Industry Updates

Bitcoin dives 10% as FCA warns investors should prepare ‘to lose all their money’

UK regulator banned the sales of crypto derivatives including ETNs to retail investors last October

Jamie Gordon

a gold coin on a table

Bitcoin was down 10% on Monday following an offensive launched by the Financial Conduct Authority (FCA) on cryptoassets.

The UK regulator’s ban on the sale of crypto derivatives including ETNs to retail investors came into effect at the start of this year.

On Monday, it followed this up with a stark warning which stated that cryptoasset vendors often promise high returns while their customers might not be aware of the “very highs risks” being taken with their money.

The FCA added in a statement: “If consumers invest in these types of product, they should be prepared to lose all their money”.

While these developments might indicate a seismic change in momentum from cryptos’ rampant 2020 trajectory, bitcoin still sits at over $34,500 – more than three times the $11.400 price tag it commanded just three months ago.

Attempting to demystify these attractive growth margins, the FCA said that investments in bitcoin and other cryptoassets come part-in-parcel with several risks that are not common knowledge to most retail investors.

These include cryptoasset investments not being subject to regulation beyond anti-money laundering; the lack of guarantee that cryptoassets can be converted back into cash; the impact of fees potentially being more severe than regulated investment products; marketing materials overstating returns and understating risks; and of course, “significant price volatility”.

Speaking on the suitability of bitcoin and its counterparts for retail investment portfolios, James McManus, CIO at Nutmeg, agreed with the FCA’s position.

“Cryptoassets are ill-suited for retail consumers, and it is right that the regulator is warning consumers to prevent the novelty of these products causing potential long-term harm to retail consumers,” McManus said.

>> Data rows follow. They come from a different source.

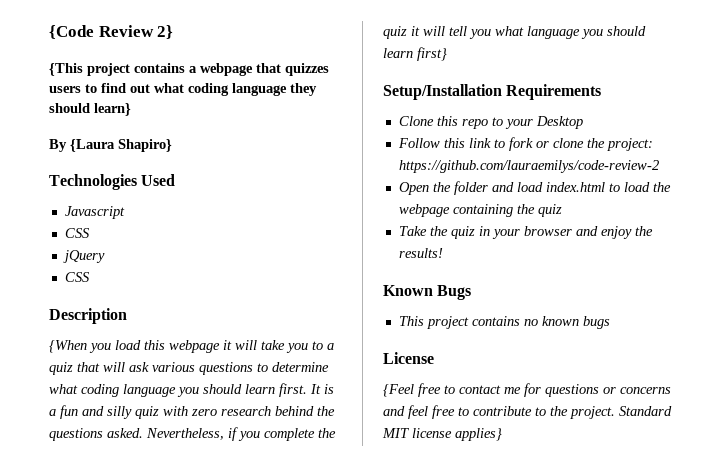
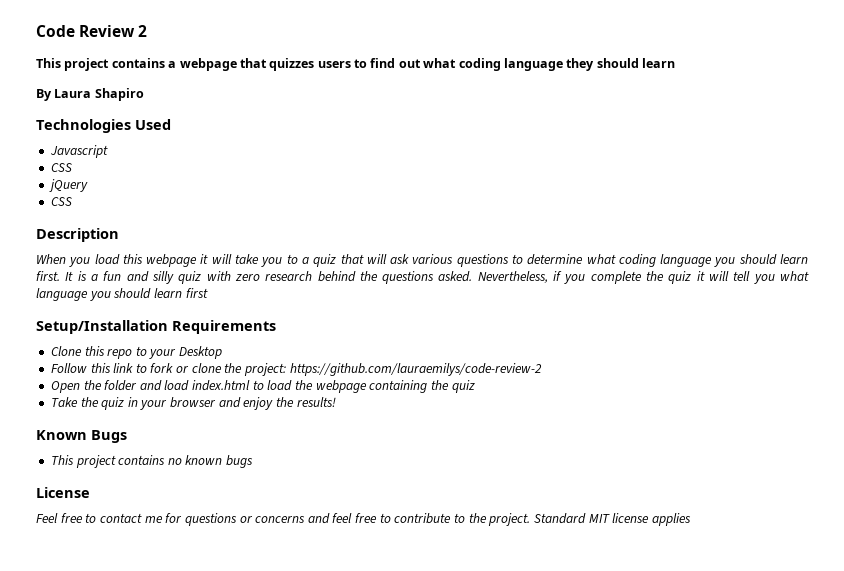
- {Code Review 2}
- {This project contains a webpage that quizzes users to find out what coding language they should learn}
+ Code Review 2
+ This project contains a webpage that quizzes users to find out what coding language they should learn
- By {Laura Shapiro}
+ By Laura Shapiro
- {When you load this webpage it will take you to a quiz that will ask various questions to determine what coding language you should learn first.
+ When you load this webpage it will take you to a quiz that will ask various questions to determine what coding language you should learn first.
- Nevertheless, if you complete the quiz it will tell you what language you should learn first}
+ Nevertheless, if you complete the quiz it will tell you what language you should learn first
- {Feel free to contact me for questions or concerns and feel free to contribute to the project.
+ Feel free to contact me for questions or concerns and feel free to contribute to the project.
- Standard MIT license applies}
+ Standard MIT license applies

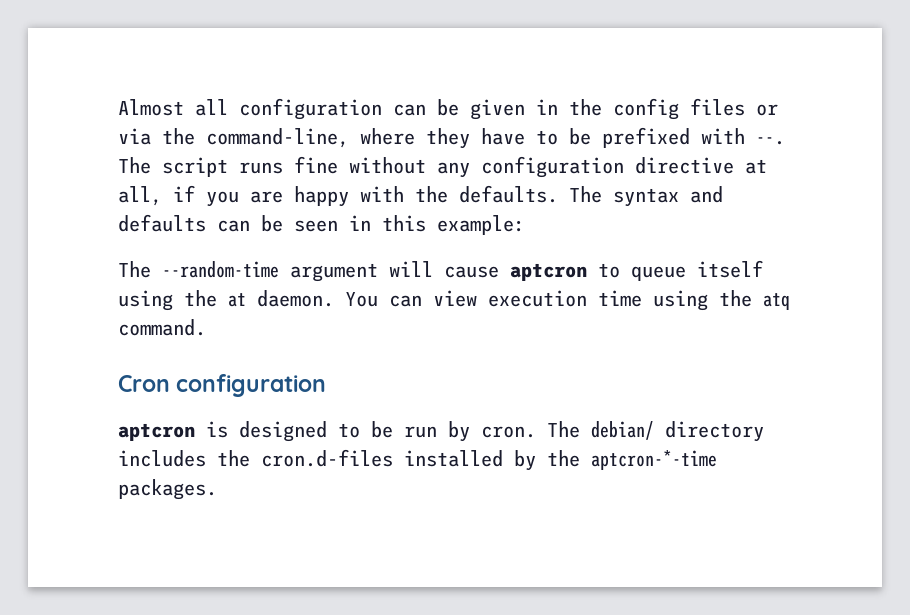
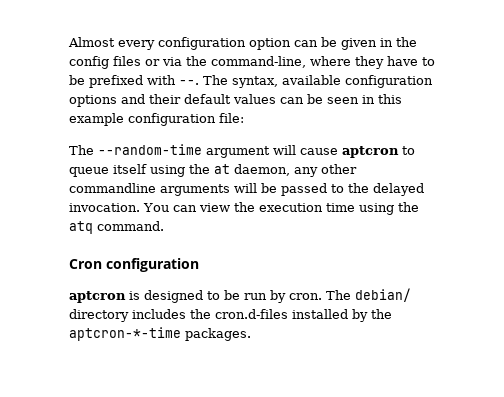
- Almost all configuration can be given in the config files or via the command-line, where they have to be prefixed with --.
+ Almost every configuration option can be given in the config files or via the command-line, where they have to be prefixed with --.
- The script runs fine without any configuration directive at all, if you are happy with the defaults. The syntax and defaults can be seen in this example:
+ The syntax, available configuration options and their default values can be seen in this example configuration file:
- The --random-time argument will cause aptcron to queue itself using the at daemon.
+ The --random-time argument will cause aptcron to queue itself using the at daemon, any other commandline arguments will be passed to the delayed invocation.
- You can view execution time using the atq command.
+ You can view the execution time using the atq command.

The FCA’s stance on cryptoassets is one of the toughest in Europe. Its German counterpart, BaFin, for example, took a more positive approach by classifying bitcoin as a financial instrument rather like stocks or bonds at the start of last year.

This has led to a number of listings on the Deutsche Boerse including the BTCetc Bitcoin Exchange Traded Cryptocurrency (BTCE) and the 21Shares Bitcoin ETP (ABTC).

Last November, VanEck became the latest issuer to launch a bitcoin ETP on the German exchange, the VanEck Vectors Bitcoin ETN (VBTC).